▸ How to complete this task:
The records below must be written out exactly, with every picture left behind.
* * * *
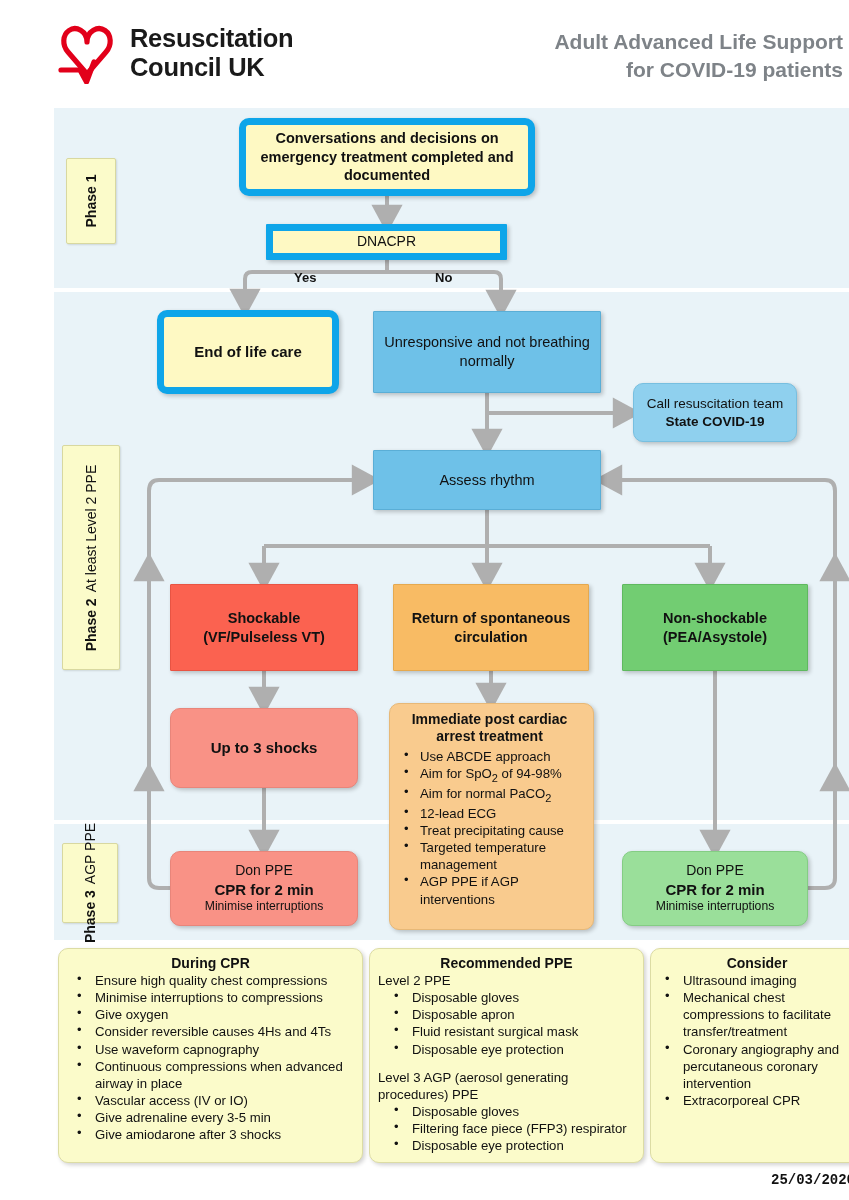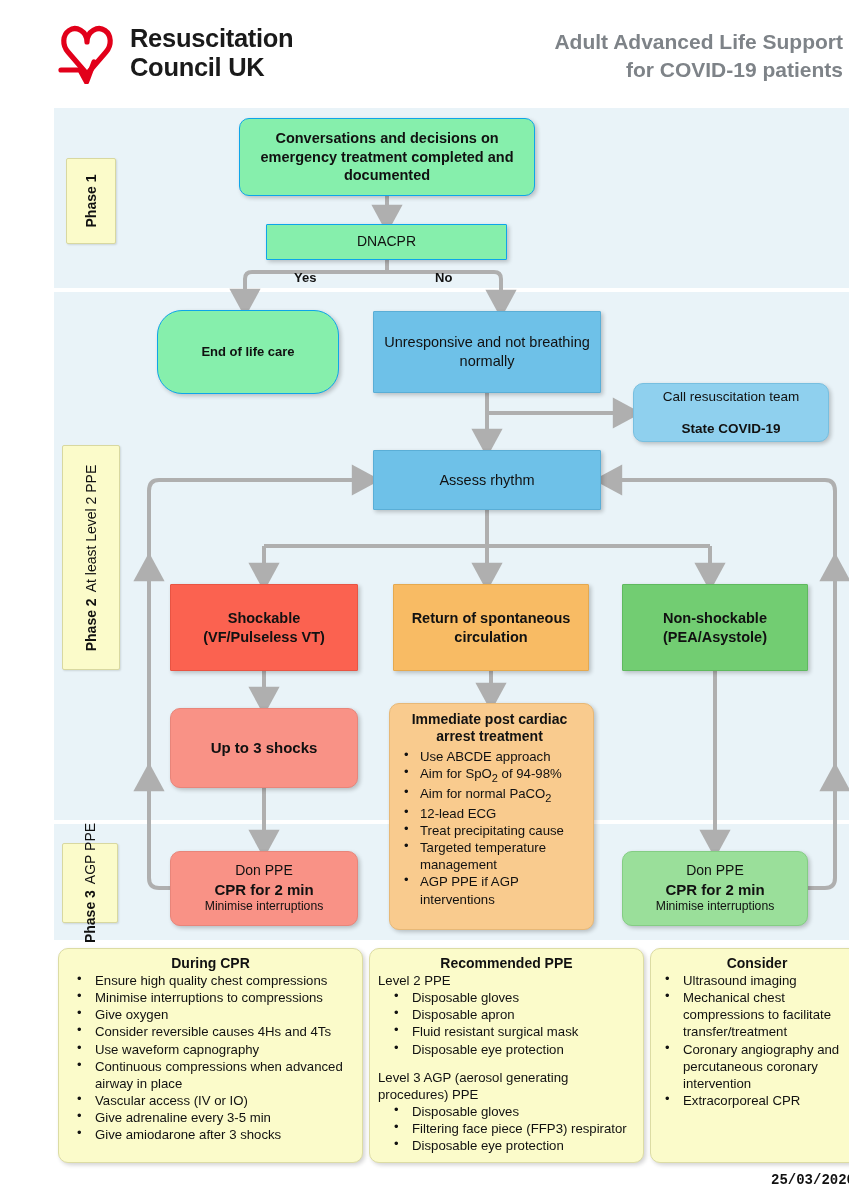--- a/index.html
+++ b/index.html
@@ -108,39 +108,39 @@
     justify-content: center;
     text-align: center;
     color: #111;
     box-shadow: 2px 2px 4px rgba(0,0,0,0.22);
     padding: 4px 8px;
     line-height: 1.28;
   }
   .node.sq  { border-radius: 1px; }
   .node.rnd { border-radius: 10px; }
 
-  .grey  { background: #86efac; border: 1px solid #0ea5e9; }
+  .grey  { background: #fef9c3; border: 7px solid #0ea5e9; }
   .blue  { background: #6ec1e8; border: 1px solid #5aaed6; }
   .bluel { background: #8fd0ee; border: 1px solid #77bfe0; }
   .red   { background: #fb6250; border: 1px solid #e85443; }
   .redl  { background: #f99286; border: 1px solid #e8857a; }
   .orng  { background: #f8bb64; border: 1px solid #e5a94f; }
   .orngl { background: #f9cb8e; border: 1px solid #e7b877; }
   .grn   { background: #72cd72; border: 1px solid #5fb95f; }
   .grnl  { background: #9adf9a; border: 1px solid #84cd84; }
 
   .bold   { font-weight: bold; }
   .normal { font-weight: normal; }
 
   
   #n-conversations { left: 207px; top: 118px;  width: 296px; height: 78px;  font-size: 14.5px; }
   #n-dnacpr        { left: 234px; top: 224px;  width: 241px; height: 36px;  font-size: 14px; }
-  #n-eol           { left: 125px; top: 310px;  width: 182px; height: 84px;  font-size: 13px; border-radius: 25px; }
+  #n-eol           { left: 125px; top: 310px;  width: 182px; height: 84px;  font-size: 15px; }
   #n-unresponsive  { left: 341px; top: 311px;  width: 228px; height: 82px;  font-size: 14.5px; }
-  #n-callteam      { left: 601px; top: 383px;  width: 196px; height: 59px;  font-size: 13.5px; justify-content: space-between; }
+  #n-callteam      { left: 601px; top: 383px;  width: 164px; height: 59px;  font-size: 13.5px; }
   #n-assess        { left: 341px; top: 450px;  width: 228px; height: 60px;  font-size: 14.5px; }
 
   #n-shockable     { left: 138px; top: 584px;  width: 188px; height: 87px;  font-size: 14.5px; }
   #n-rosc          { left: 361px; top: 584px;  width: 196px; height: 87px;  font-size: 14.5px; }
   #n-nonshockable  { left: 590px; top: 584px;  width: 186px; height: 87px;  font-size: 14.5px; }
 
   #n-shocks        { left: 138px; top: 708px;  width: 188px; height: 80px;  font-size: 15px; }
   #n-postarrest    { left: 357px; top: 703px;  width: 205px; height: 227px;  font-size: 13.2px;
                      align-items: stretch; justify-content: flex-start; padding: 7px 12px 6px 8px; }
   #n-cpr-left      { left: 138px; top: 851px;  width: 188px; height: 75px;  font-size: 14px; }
* * * *
▸ Reply:
--- a/index.html
+++ b/index.html
@@ -108,39 +108,39 @@
     justify-content: center;
     text-align: center;
     color: #111;
     box-shadow: 2px 2px 4px rgba(0,0,0,0.22);
     padding: 4px 8px;
     line-height: 1.28;
   }
   .node.sq  { border-radius: 1px; }
   .node.rnd { border-radius: 10px; }
 
-  .grey  { background: #86efac; border: 1px solid #0ea5e9; }
+  .grey  { background: #fef9c3; border: 7px solid #0ea5e9; }
   .blue  { background: #6ec1e8; border: 1px solid #5aaed6; }
   .bluel { background: #8fd0ee; border: 1px solid #77bfe0; }
   .red   { background: #fb6250; border: 1px solid #e85443; }
   .redl  { background: #f99286; border: 1px solid #e8857a; }
   .orng  { background: #f8bb64; border: 1px solid #e5a94f; }
   .orngl { background: #f9cb8e; border: 1px solid #e7b877; }
   .grn   { background: #72cd72; border: 1px solid #5fb95f; }
   .grnl  { background: #9adf9a; border: 1px solid #84cd84; }
 
   .bold   { font-weight: bold; }
   .normal { font-weight: normal; }
 
   
   #n-conversations { left: 207px; top: 118px;  width: 296px; height: 78px;  font-size: 14.5px; }
   #n-dnacpr        { left: 234px; top: 224px;  width: 241px; height: 36px;  font-size: 14px; }
-  #n-eol           { left: 125px; top: 310px;  width: 182px; height: 84px;  font-size: 13px; border-radius: 25px; }
+  #n-eol           { left: 125px; top: 310px;  width: 182px; height: 84px;  font-size: 15px; }
   #n-unresponsive  { left: 341px; top: 311px;  width: 228px; height: 82px;  font-size: 14.5px; }
-  #n-callteam      { left: 601px; top: 383px;  width: 196px; height: 59px;  font-size: 13.5px; justify-content: space-between; }
+  #n-callteam      { left: 601px; top: 383px;  width: 164px; height: 59px;  font-size: 13.5px; }
   #n-assess        { left: 341px; top: 450px;  width: 228px; height: 60px;  font-size: 14.5px; }
 
   #n-shockable     { left: 138px; top: 584px;  width: 188px; height: 87px;  font-size: 14.5px; }
   #n-rosc          { left: 361px; top: 584px;  width: 196px; height: 87px;  font-size: 14.5px; }
   #n-nonshockable  { left: 590px; top: 584px;  width: 186px; height: 87px;  font-size: 14.5px; }
 
   #n-shocks        { left: 138px; top: 708px;  width: 188px; height: 80px;  font-size: 15px; }
   #n-postarrest    { left: 357px; top: 703px;  width: 205px; height: 227px;  font-size: 13.2px;
                      align-items: stretch; justify-content: flex-start; padding: 7px 12px 6px 8px; }
   #n-cpr-left      { left: 138px; top: 851px;  width: 188px; height: 75px;  font-size: 14px; }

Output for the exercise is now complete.